Second Lesson: International Law Is a Battlefield, Not a Refuge

Normative multilateralism is giving way to a selective multilateralism in which rules apply fully only to the weakest, while powerful states opt out the moment it suits their interests.¹⁴ ¹⁵

The American-Israeli strikes on Iran were conducted without a Security Council mandate. The operation against Maduro was a frontal violation of Venezuelan sovereignty.¹ ² ⁴ ⁵ Courts condemn, reports accumulate, but no force comes to enforce the decisions. Sanctions exist only for those who cannot refuse them.

This is not a reason for us to abandon the legal terrain. It is a reason to fight on it differently.

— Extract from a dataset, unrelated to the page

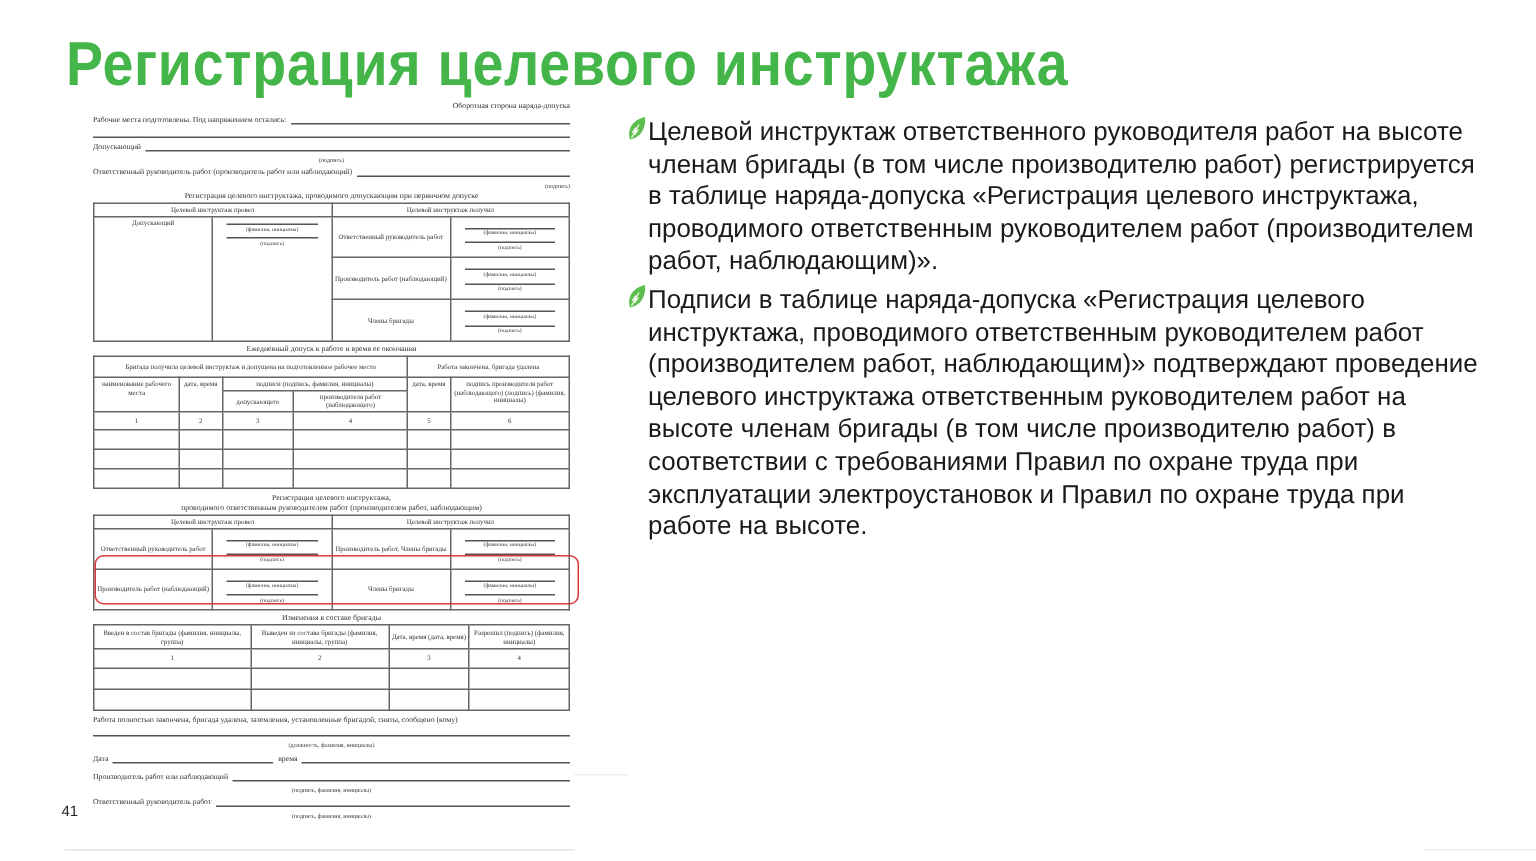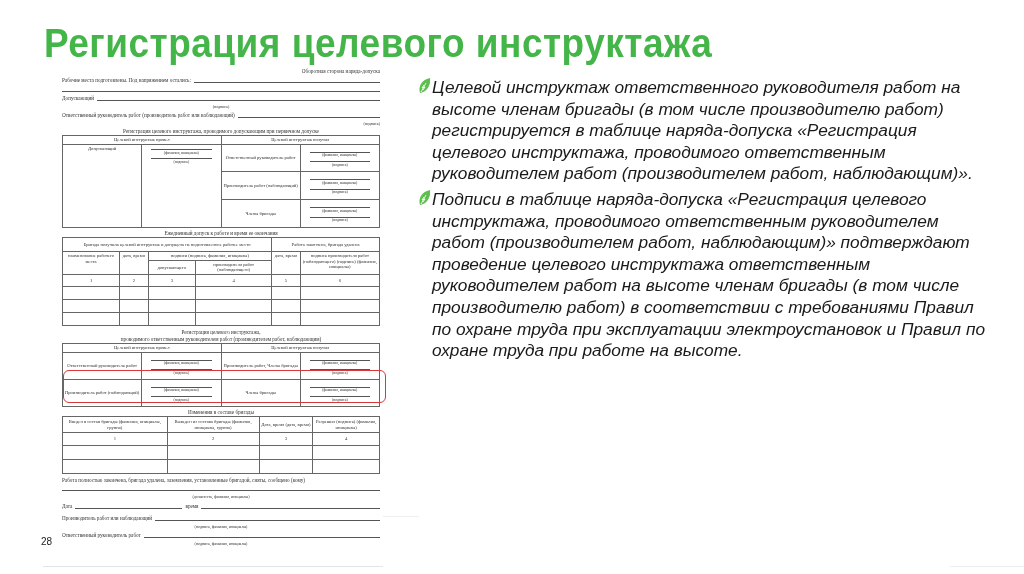"Целевой инструктаж ответственного" .bullets { font-style: italic -> none }
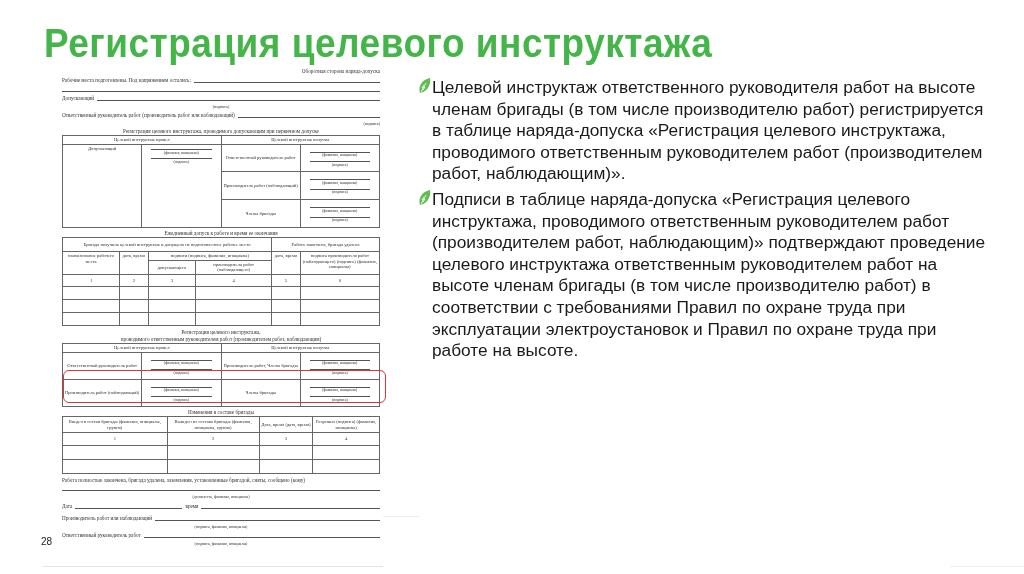"28" div.pagenum { text: 28 -> 41 }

The International Criminal Court has prosecuted African heads of state while remaining largely silent on crimes committed by powers holding veto rights or wielding massive economic weight.¹³ ¹⁵ This asymmetry is real, it is scandalous, and we must denounce it. But if, in the name of this injustice, we reject all international norms wholesale as mere instruments of domination, we hand our own authoritarian regimes the perfect argument to escape any accountability.

Our posture must be more demanding. It rests on three simultaneous axes:

  • Defending certain principles as goods in themselves — the prohibition of torture, enforced disappearances, mass crimes — regardless of any geopolitical calculation.
  • Using every remaining opening in the international architecture: African regional courts, UN human rights mechanisms, special procedures, strategic litigation.¹³ ¹⁵
  • Denouncing without letup the political selectivity with which these norms are applied — naming those responsible and the asymmetries involved.

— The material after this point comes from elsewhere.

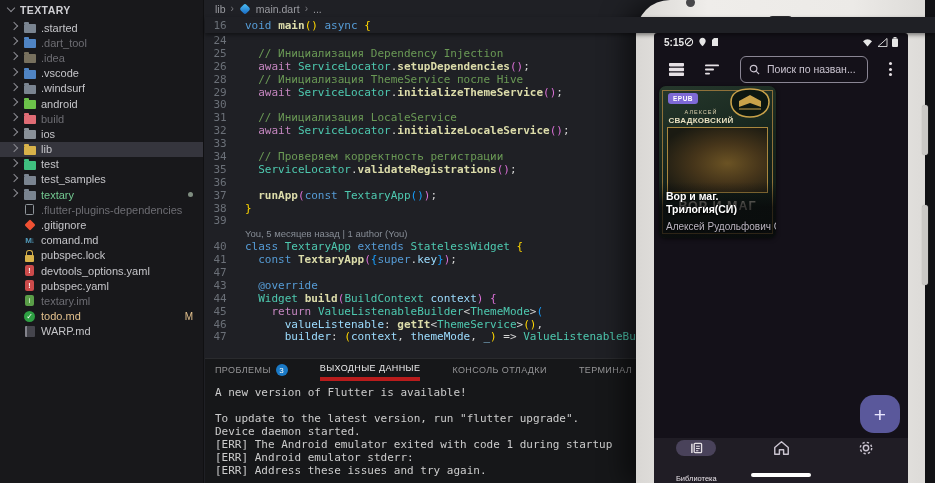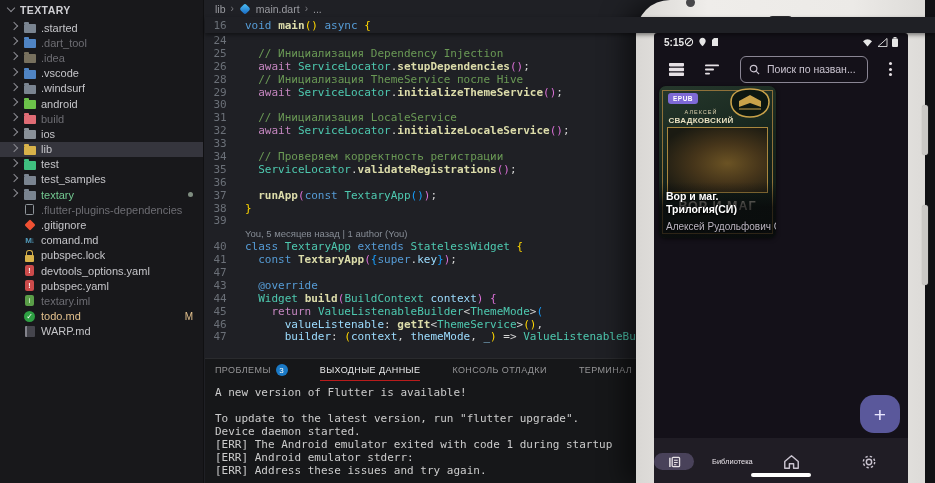"ВЫХОДНЫЕ ДАННЫЕ" .ptab.active { border-bottom: 1px solid #b91c1c -> 4px solid #b91c1c }
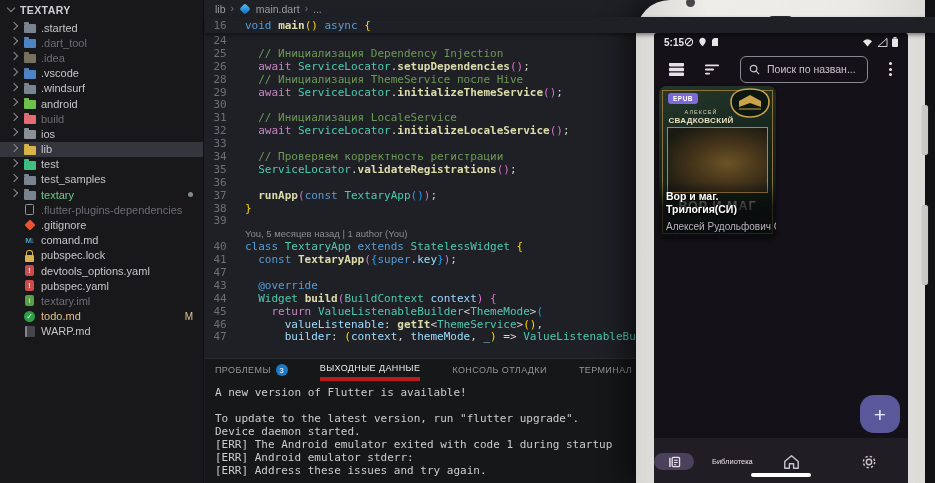"Библиотека" .navitem { flex-direction: row -> column; justify-content: center -> none }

This is not naivety. It is tactics — and it is coherence: you cannot defend human dignity while abandoning the rare, imperfect instruments that still make it possible to protect it, at least a little.

Third Lesson: Our Own Words Have Become Minefields

A less visible attack than physical repression strikes us directly: the attack on the very concepts we defend.

Democracy, human rights, multilateralism have suffered a fourfold degradation:

  • Instrumentalized by Western powers that invoke them selectively according to strategic interest.⁷ ⁸
  • Discredited by interventions that sowed lasting chaos in Iraq, Libya, and Syria in the name of those same values.
  • Rhetorically hijacked by authoritarian African regimes to denounce external interference, while violating these principles daily.
  • Repeated mechanically by some of us, without the effort of grounding them in the lived realities of our populations.

The result is an intellectual and political disaster: a growing part of African public opinion — especially younger generations — now associates democracy with instability, human rights with Western hypocrisy, and multilateralism with a system of control dressed up as cooperation.¹³ ¹⁵ This confusion was manufactured. It is not an innocent misunderstanding. And we bear part of the responsibility for this erosion, every time we repeated these words without filling them with concrete meaning for the societies in which we live.

We must therefore redefine them from our own African realities:

  • Democracy does not mean abstract elections organized under international pressure. For a farmer in the Noun Division, a trader in Douala, a female head of household in Ouagadougou, it means above all: real accounts of how public money is spent, basic services that actually work, institutions that protect against arbitrary power, justice that is not for sale, a free press that speaks to ordinary people’s lives.
  • Human rights cannot be reduced to civil and political liberties — as fundamental as these are. They include access to education, healthcare, decent work, and protection against predation by state agents.¹² ¹³ A conception of human rights that ignores the material conditions of existence of our populations will always be suspected of being a luxury reserved for disconnected intellectuals.
  • Multilateralism can no longer be defended in its current form, which is deeply unequal. We must claim it in a reformed version — one in which African states carry real weight in decisions on international financial governance, collective security, and global commons: climate, digital, and health.¹⁴ ¹⁵

If we do not do this work of reappropriation, we cede the ground to two symmetrical enemies: local authoritarian regimes that dismiss these concepts as neocolonial imports, and foreign powers that continue to hollow them out for their own purposes. Our democracy does not need to be validated by Washington or Brussels to be legitimate. It must be desired and defined by those who live it.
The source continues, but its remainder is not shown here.